Mercati scettici sulle previsioni della Fed
Le opinioni del mercato sul percorso futuro dei tassi di interesse sono cambiate bruscamente in risposta agli eventi delle ultime settimane. Chiaramente, il mercato si sta preparando a una probabilità molto più alta di recessione e/o al rischio di crisi finanziaria. Ciò significa che è più scettico sul fatto che la Fed possa stabilizzare il sistema finanziario mantenendo alto il tasso sui fondi federali.

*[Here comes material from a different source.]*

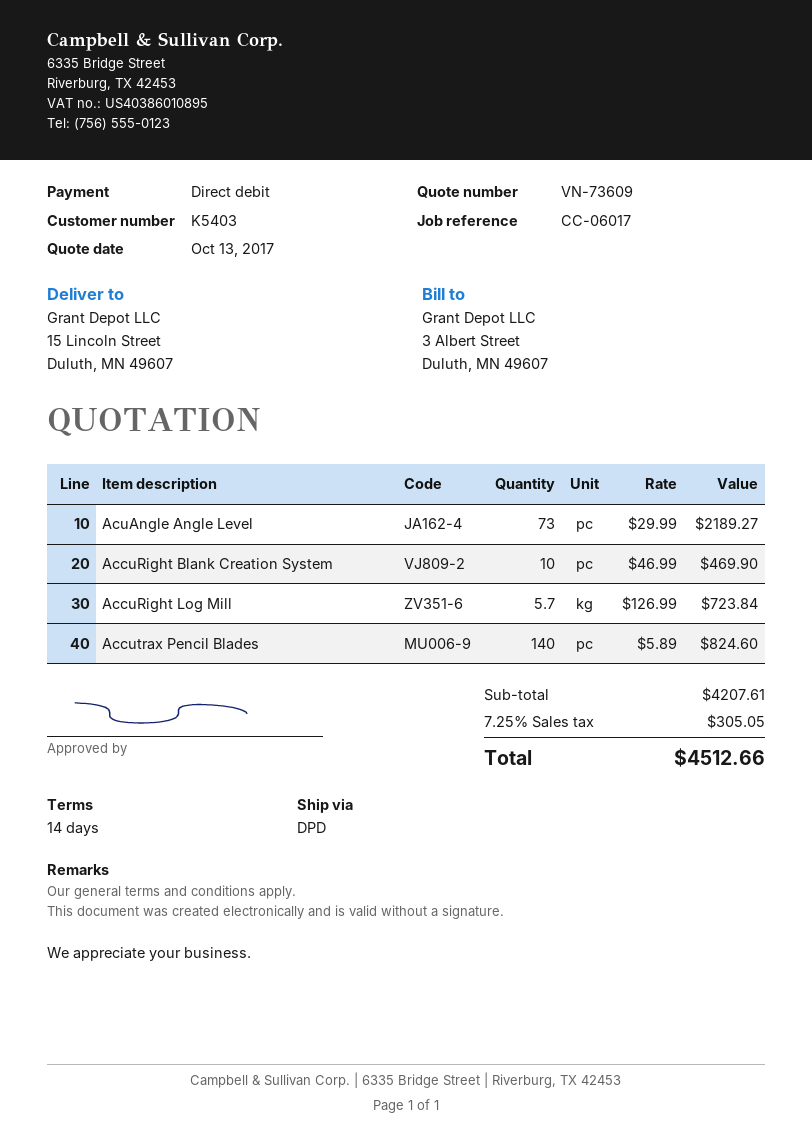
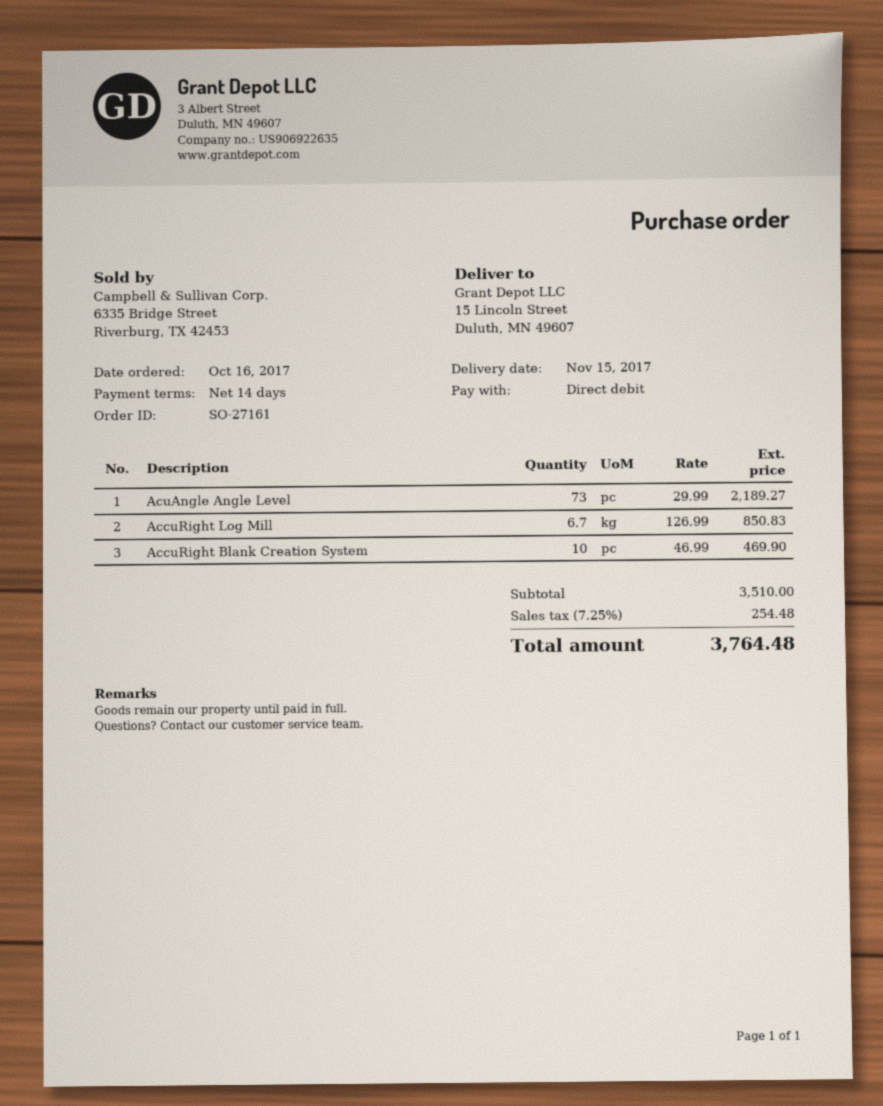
AccuRight Log Mill: 5.7 x 126.99 = 723.84 -> 6.7 x 126.99 = 850.83
Accutrax Pencil Blades: 140 x 5.89 = 824.60 -> none
subtotal: 4207.61 -> 3510.00
tax: 7.25% = 305.05 -> 7.25% = 254.48
total: 4512.66 -> 3764.48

Anche se la Fed riuscirà a prevenire ulteriori fallimenti bancari, una domanda chiave è quanto l'offerta di prestiti bancari si ridurrà sulla scia dei recenti eventi. Gli standard sui prestiti bancari si erano già inaspriti negli ultimi mesi e la situazione peggiorerà ulteriormente man mano che le banche passeranno a un atteggiamento più conservativo. Ciò contribuirà a ridurre gli investimenti e le assunzioni delle imprese, insieme alla spesa dei consumatori. Ma come ha riconosciuto Powell, è difficile stimarne l’impatto.
Nel breve termine (nei prossimi due o tre trimestri), tendiamo a concordare con l'opinione della Fed secondo cui il tasso sui fondi federali potrebbe rimanere elevato senza innescare nuove difficoltà finanziarie. Inoltre, non diamo per scontato che i problemi bancari peseranno enormemente sulla crescita economica. Centinaia di banche, anche se per lo più molto piccole, fallivano ogni anno nella seconda metà degli anni '80, eppure non si è verificata né una crisi finanziaria né una recessione. Non tutti i fallimenti bancari sono forieri di un crollo del sistema finanziario in stile 2008.

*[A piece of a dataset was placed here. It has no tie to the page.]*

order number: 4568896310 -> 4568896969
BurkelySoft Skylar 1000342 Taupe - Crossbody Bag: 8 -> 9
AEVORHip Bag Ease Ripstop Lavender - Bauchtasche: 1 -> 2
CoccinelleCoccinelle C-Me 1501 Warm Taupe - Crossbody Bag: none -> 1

Qualunque sia l'impatto finale, ci vorranno probabilmente diversi trimestri prima che l'inasprimento degli standard di prestito influisca sulla spesa delle imprese e dei consumatori. Pertanto, l'economia non sarà immediatamente raffreddata dalle difficoltà finanziarie, e quindi nemmeno il problema dell'inflazione sarà immediatamente rimosso dai recenti sviluppi. L'inflazione core dei prezzi al consumo è stata in media del 5,2% annualizzato negli ultimi tre mesi. Prevediamo che l'inflazione torni quasi del tutto alla normalità entro la fine del 2023. Ma le previsioni di un taglio dei tassi a partire da questa estate (come si aspetta ora il mercato) sembrano premature.